Proposte di lettura DcD

In occasione della Giornata della Memoria, che sarà fra pochi giorni, vogliamo anche noi mantenere vivo il ricordo e lo facciamo proponendovi il libro “Come una rana d’inverno”, conversazioni con tre sopravvissute ad Auschwitz: Liliana Segre, Goti Bauer e Giuliana Tedeschi” di Daniela Padoan, Bompiani, 2013.


Attraverso la testimonianza di tre donne che hanno vissuto l’esperienza del campo di concentramento in momenti diversi delle loro vite, emerge una riflessione tutta al femminile sulla vita nel Lager che va a toccare elementi molto specifici. Infatti ciò che le voci di queste tre donne descrivono con terribile
chiarezza è l’annullamento totale della femminilità, che avviene attraverso azioni ben precise quali, per esempio, la rasatura dei capelli, l’umiliante nudità forzata, la maternità negata. Per non parlare degli esperimenti affinché le donne ebree non potessero più generare la “razza indegna”.

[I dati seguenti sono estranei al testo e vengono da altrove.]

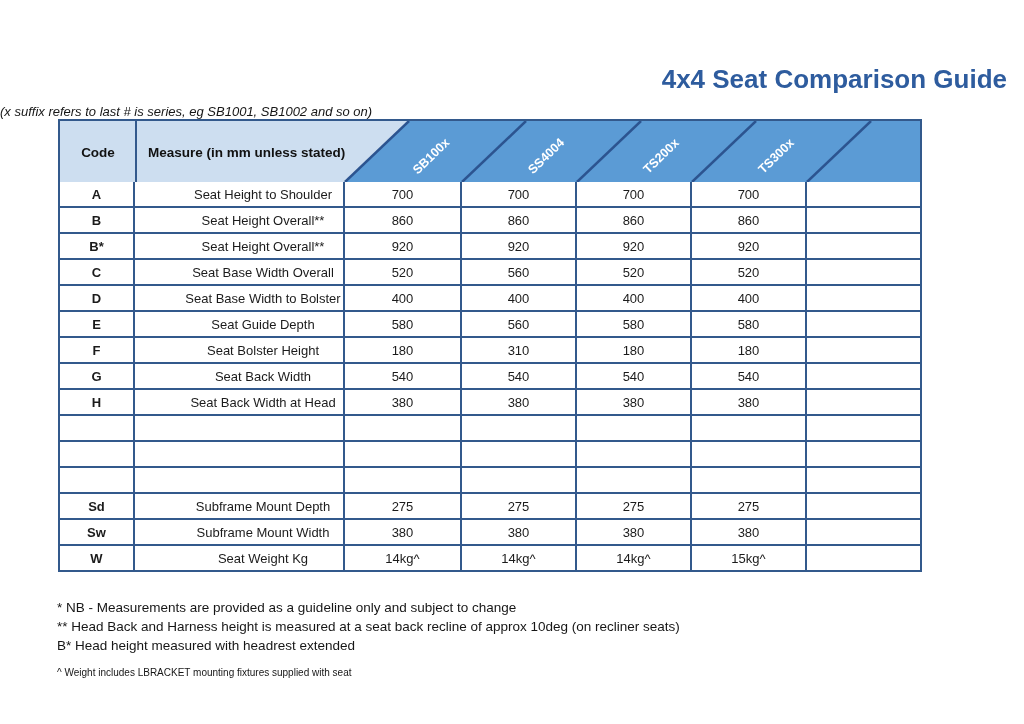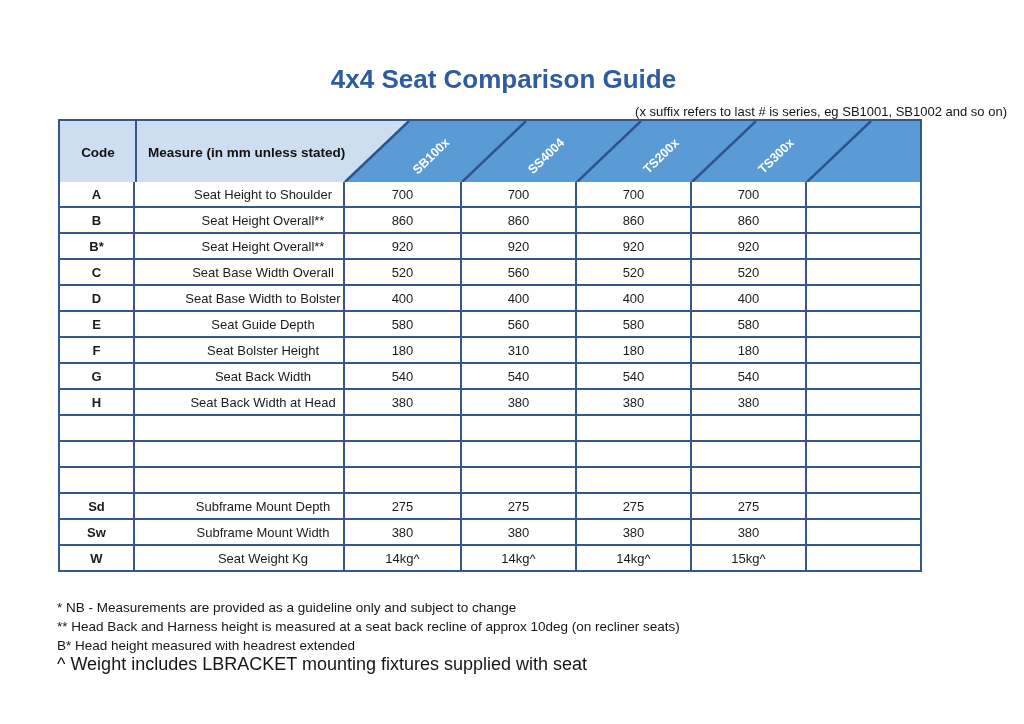"4x4 Seat Comparison Guide" .page-title { text-align: center -> right }
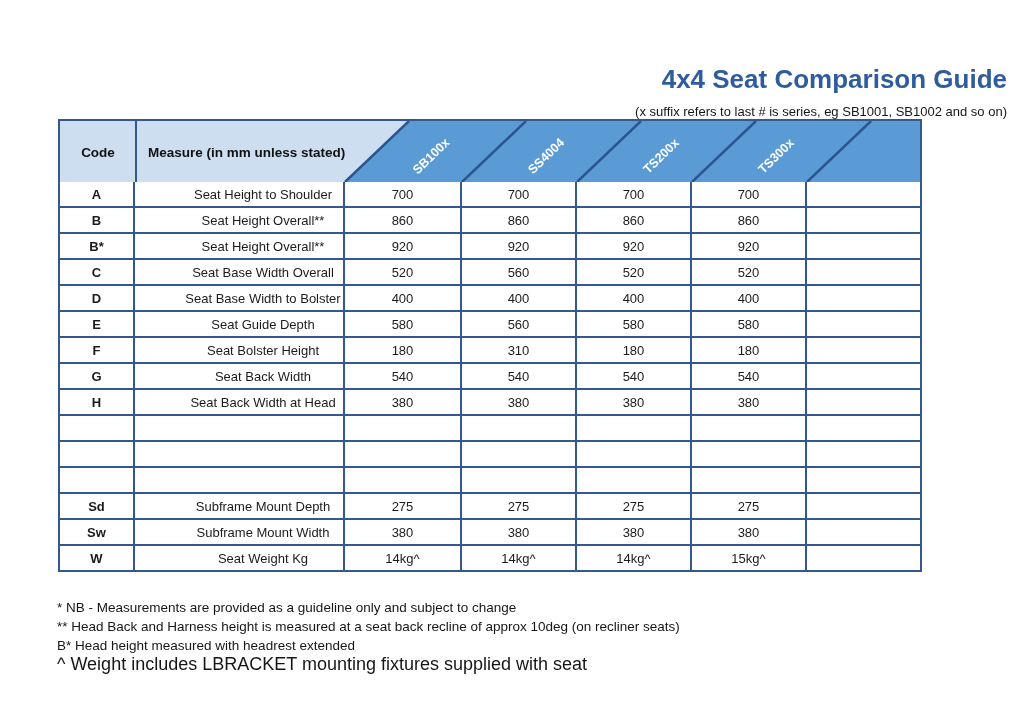"(x suffix refers to last" .page-subtitle { font-style: none -> italic; text-align: right -> left }
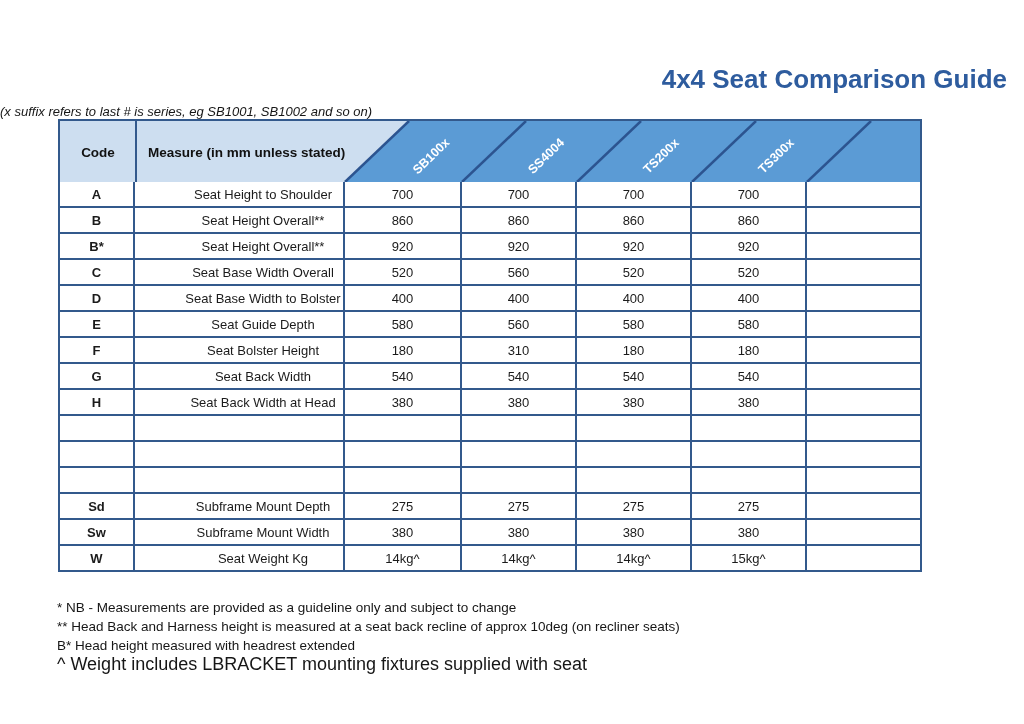"^ Weight includes LBRACKET mounting" .footnotes .fn-line.small { font-size: 18px -> 10px; margin-top: none -> 8px }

Un aspetto peculiare è rappresentato dalle relazioni fra donne all’interno del campo: con le donne SS, la cui posizione era di assoluta supremazia e, al di sotto di loro, con le kapo, prigioniere a loro volta ma di rango “superiore”; il rapporto con tutte queste donne era all’insegna della violenza più efferata, perpetrata
con crudeltà, insensatamente e gratuitamente, tanto più sconvolgente perché inflitta per mano di altre donne. Poi c’era il legame con le compagne prigioniere dalle quali, nell’impellenza delle esigenze per la mera sopravvivenza, non sempre ci si poteva aspettare sostegno e solidarietà. Però l’aiuto reciproco era centrale e qualche volta, per mantenersi in vita, avvenivano scambi di racconti, di poesie, persino di ricette e “inviti a pranzo”.


Dopo la liberazione, il ritorno a casa e a una vita normale è stato molto difficile, per le donne in modo particolare: quanto accaduto era eccessivo, inconciliabile con l’idea di compostezza legata al canone femminile dell’epoca, erano viste come donne “sporche” e violate e se durante la prigionia erano diventate kapo, venivano considerate come delle traditrici; erano sole, incomprese e isolate,
nell’impossibilità di raccontare, per l’indicibilità ai loro stessi occhi dell’enormità di quanto avevano vissuto e a causa dell’indifferenza e del fastidio di chi non voleva ascoltare o si rifiutava di credere.
Tant’è che per molti anni ha prevalso il silenzio.
Un importante documento di letteratura testimoniale. La testimonianza non è mai una volta per tutte, va rinnovata e accolta continuamente e chi testimonia
sostanzialmente è lì per dirci: “Al posto mio potresti esserci tu”.

Non dimentichiamolo. Non dimentichiamo.